Stratogeist & Pepperly
Two-step isn't just phone SMS or mobile apps. (Assuming you mean the two big authentication apps such as Authy & Google Authentication)
There are plenty of major websites that do it email-based. Which, you do need an email to create an account Toyhou.se. And it's fairly user-friendly, as I've done something similar to my website as well. Platforms don't have to limit you to one type of two-step, but rather give you a few options to use. If it costs money to have two-step enabled (Which I wasn't aware of, but I guess it makes sense) then there are ways to make simpler versions [without going through an existing company].
I've also stated that there's no need for account security in general [before post revision], counting Toyhou.se isn't that big, and account stealing isn't a current issue. Botting isn't an issue as well, to my understanding. However, there is no reason I can see that users shouldn't have the option to protect their accounts. If someone got in, there is 100% no way of knowing, and that can be scary to some users, to not fully know what would be happening to your account at all.
I use randomly generated passwords for ALL of my websites. I ALSO use two-step on every website that allows it. It might be more of a personal thing for me rather than an objective "This is needed to this platform".
A lot of people won't use the feature, and that's okay! I would personally use it.
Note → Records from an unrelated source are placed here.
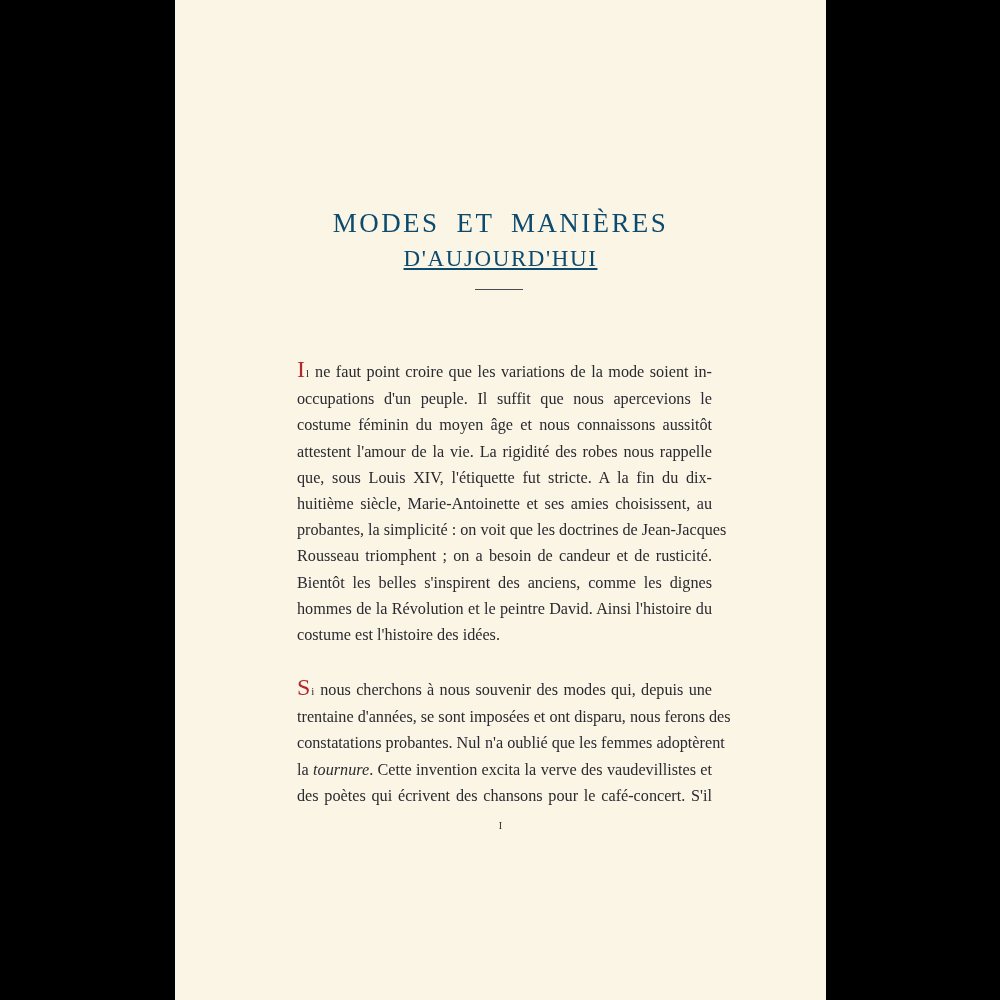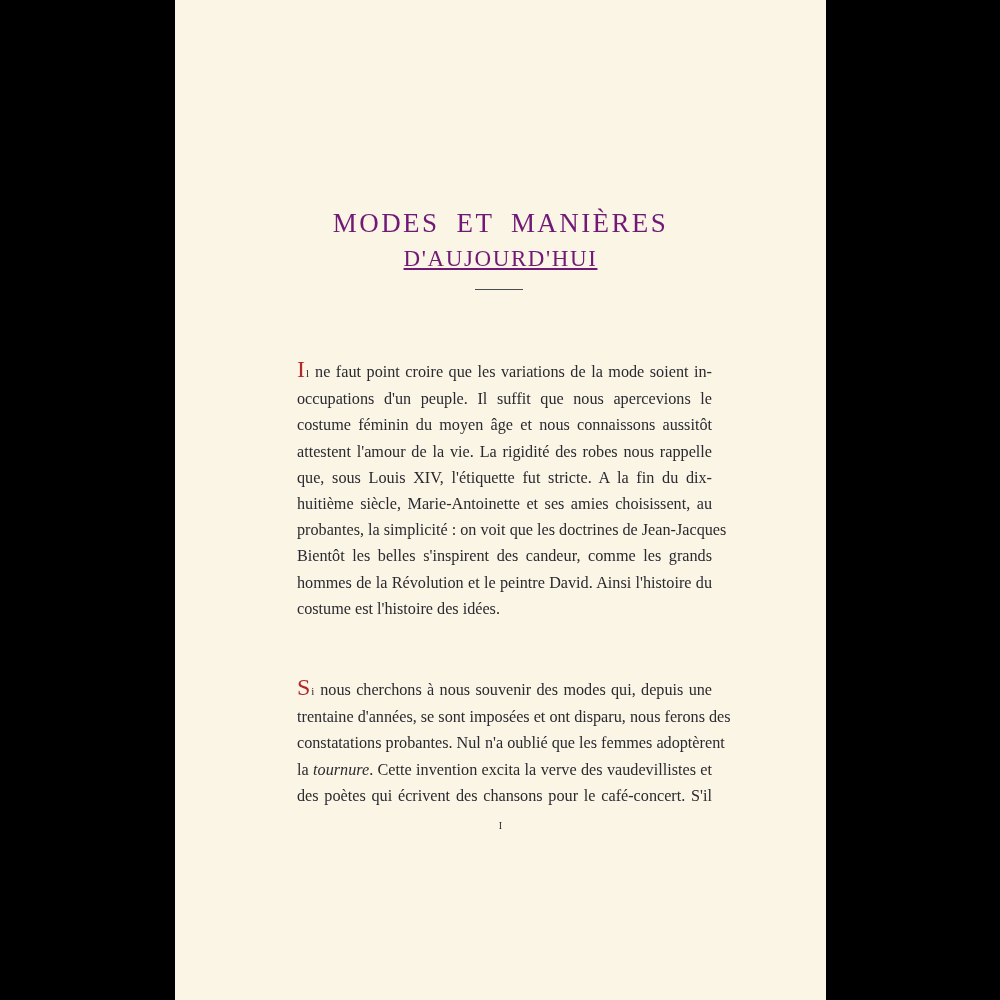"MODES ET MANIÈRES" .title { color: #701a75 -> #0c4a6e }
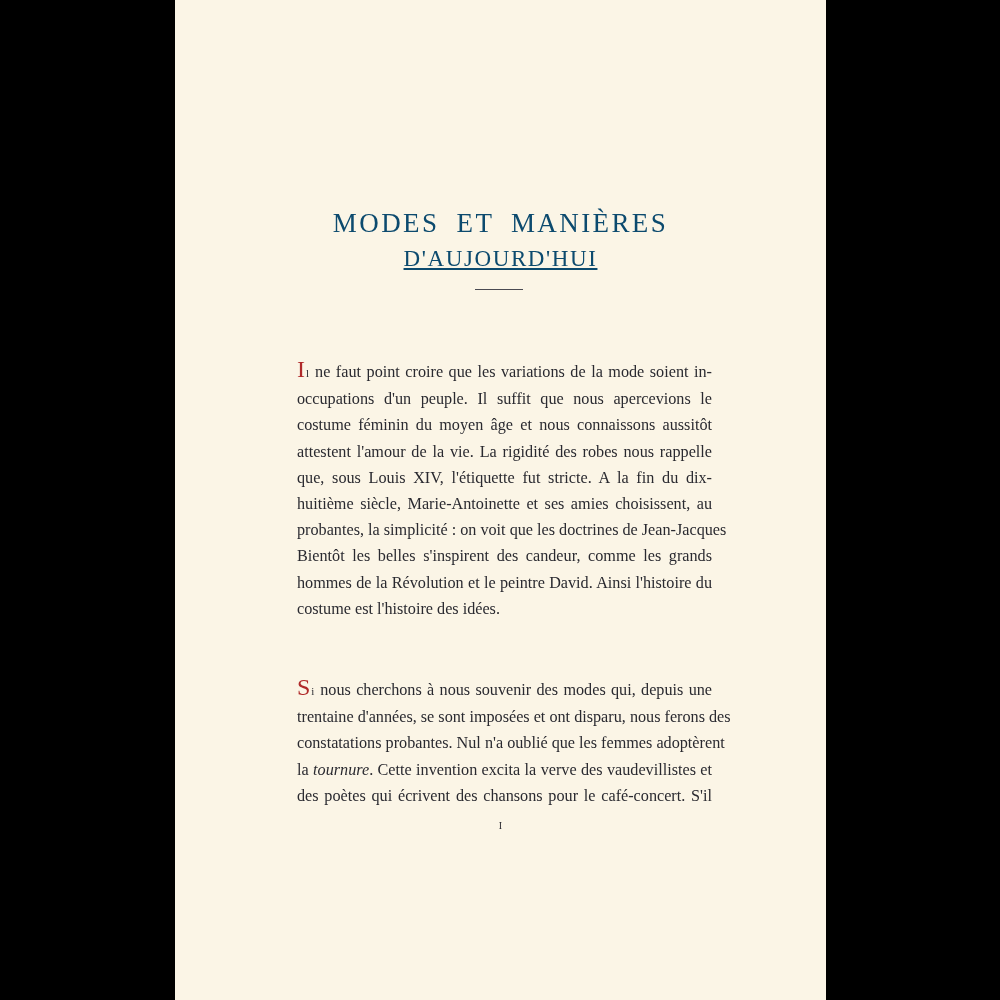"Rousseau triomphent ; on a" span.line { html: none -> <span>Rousseau triomphent ; on a besoin de candeur et de rusticité.</span> }
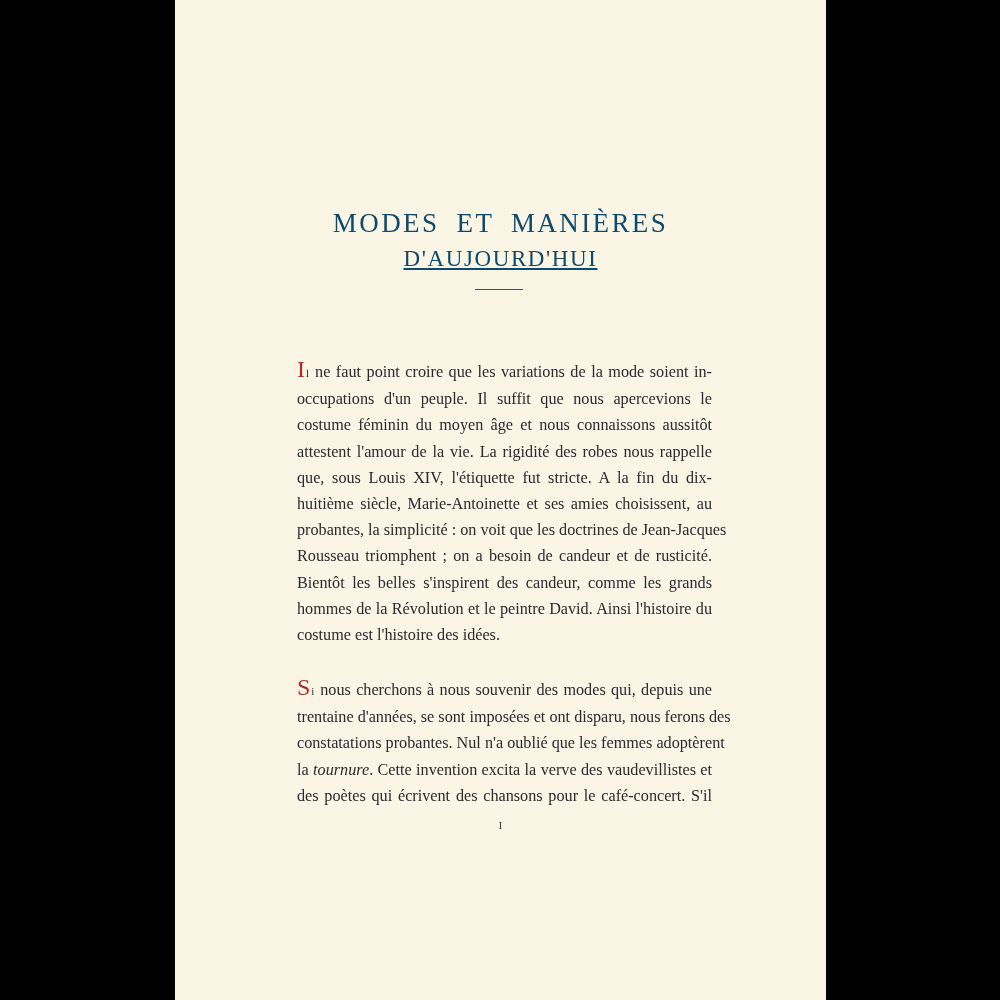"Bientôt les belles s'inspirent des" span.line { text: candeur,  comme  les  grands -> anciens,  comme  les  dignes }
The password attempt limit would be better than nothing, so I agree!
Though I don't 100% personally understand the last parts. Just because something can be copied without a login into my account doesn't mean I want no way of protecting myself, if that makes sense? People should always back up their characters in general, but the debate isn't so much of "Will I lose all of my characters?" but rather "I have zero control over who can access my account besides the one thing preventing it, which is my password" which isn't something I like thinking about.
If this doesn't bother a lot of people, that's great! I hope people aren't too worried about losing their stuff, it wouldn't be much fun of being on this website if they're worried about people logining in all the time, right? It's more of "This would be nice to have, I see no reason why we can't have this" kind of suggestion.